Plus récemment, le 14 septembre 2015 très exactement, l’interféromètre LIGO, aux Etats-Unis, a capté un signal qui, décomposé en ondelettes, a été rapidement identifié comme provenant de la coalescence de deux trous noirs. Il s’agissait de la première détection d’ondes gravitationnelles, qui ne sont pas des ondes électromagnétiques, mais des vibrations de la géométrie de l’univers. Ce qui signifie que nous pouvons écouter le cosmos en utilisant les mêmes ondelettes que celles utilisées pour l’algorithme de compression audio MP3.
– Dans l’industrie également, les ondelettes ont trouvé leur place…
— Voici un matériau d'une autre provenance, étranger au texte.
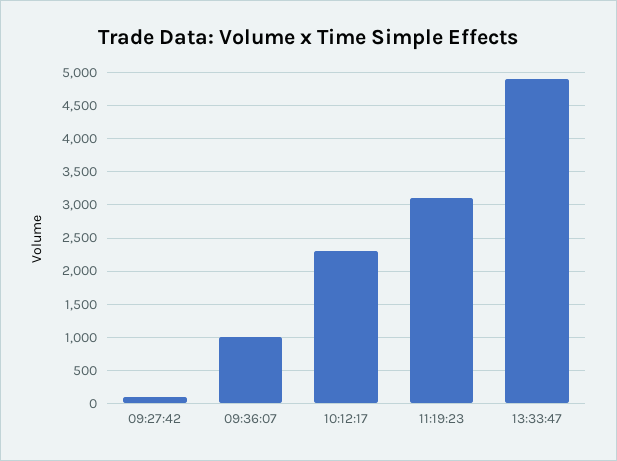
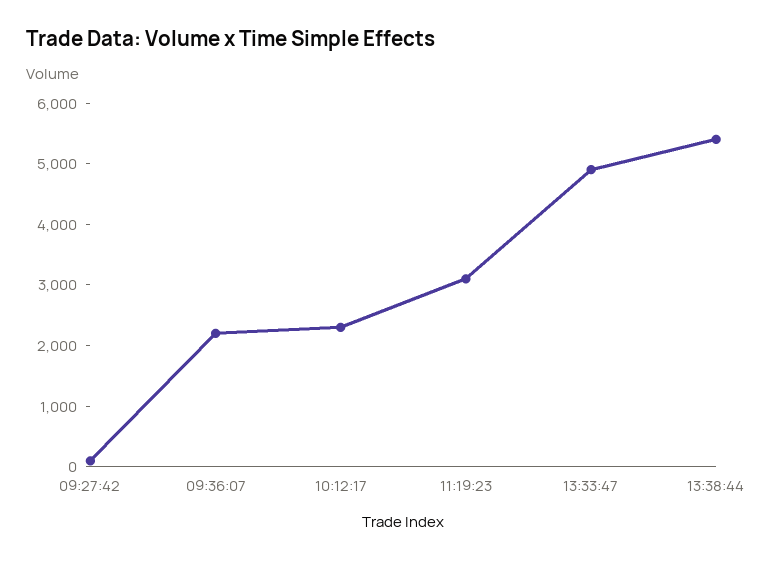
09:36:07: 1000 -> 2200
13:38:44: none -> 5400

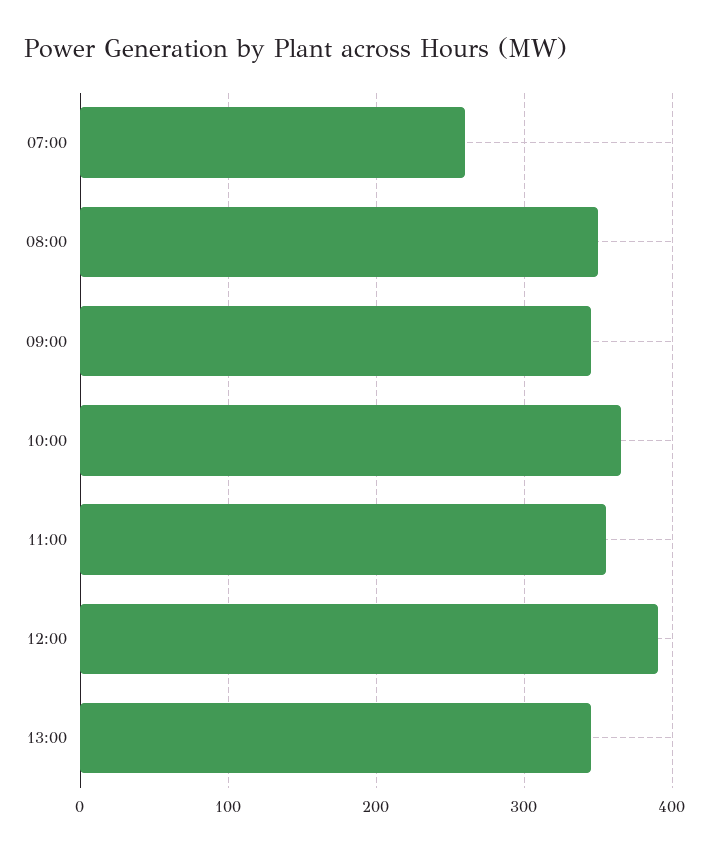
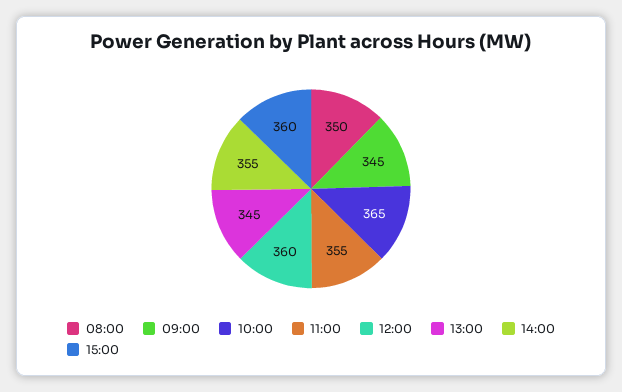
07:00: 260 -> none
12:00: 390 -> 360
14:00: none -> 355
15:00: none -> 360

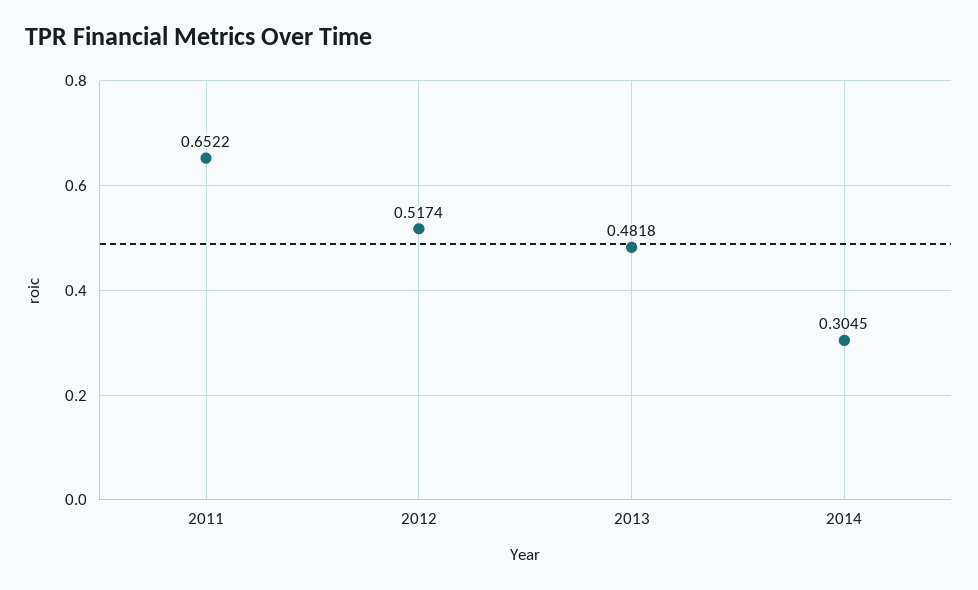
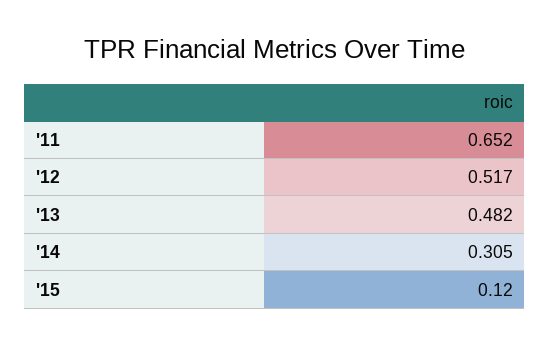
'15: none -> 0.12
– Oui. J’ai par exemple fait à Oslo une conférence dans les locaux de la société Petroleum Geo-Services, qui construit des modèles en 3D du sous-sol océanique pour trouver du pétrole et du gaz. On envoie pour cela des vibrations dans le sous-sol et on en enregistre l’écho en différents endroits pour estimer la position, la profondeur et la forme de la cavité des champs de pétrole ou de gaz. Avec les techniques modernes d’acquisition de signaux, les quantités de données à traiter sont souvent de l’ordre du térabyte. Cela représente un coût phénoménal en matière de stockage et de traitement. Les ondelettes, bien plus que les autres méthodes mathématiques, sont la meilleure solution pour réduire ce coût.
– Et dire que tout a commencé autour de la photocopieuse de l’Ecole polytechnique, près de Paris…
– En 1984, il n’y avait qu’une seule photocopieuse et nous faisions souvent la queue devant. Le directeur du centre de physique théorique, avec qui je discutais un jour en attendant mon tour, m’a fait passer un article d’Alex Grossmann dont il pensait que cela pouvait m’intéresser. J’ai pris le train pour Marseille pour commencer à travailler avec lui, Jean Morlet et Ingrid Daubechies. Il nous a fallu trois mois pour découvrir une base orthonormée d’ondelettes, ce qui a fait sauter un verrou et déclenché une joie immense. Le fait d’avoir une théorie unifiée a libéré les énergies, comme lorsque tout fleurit au printemps après l’hiver. Plusieurs centaines d’articles ont été publiés, il y a eu une sorte de folie collective. J’ai eu le Prix Abel pour cela, alors que d’autres travaux plus profonds m’ont pris plus de sept ans!
– Lors de la remise du Prix Abel, à Oslo, vous avez pu retrouver des mathématiciens dont vous avez largement inspiré les travaux, et qui soulignent tous votre disponibilité, votre générosité, ainsi que votre indépendance. Les clés de l’innovation?
– J’ai été très heureux d’écouter la conférence d’Emmanuel Candès, qui a été mon élève à Polytechnique. Il a expliqué la façon dont il a raccourci le temps passé par les enfants dans un scanner IRM. Il faut habituellement deux minutes pour obtenir une image de bonne qualité, durant lesquelles l’enfant doit être complètement immobile. Cela signifie qu’il faut utiliser une technique médicale qui l’empêche de respirer pendant ce laps de temps.
A l’aide des ondelettes, Emmanuel Candès, aujourd’hui professeur à Stanford, a mis au point un autre traitement d’image qui ne nécessite que 15 secondes d’immobilité. C’est un travail extraordinaire, que l’on peut faire si on ne suit pas les recettes reçues à la lettre. J’ai eu 50 étudiants en thèse, ils sont aujourd’hui ma famille. Je les encourage toujours à attaquer un problème par une autre perspective, à être originaux, ce qui est pour moi une obsession. Je déteste les règles et suis un amoureux de la liberté.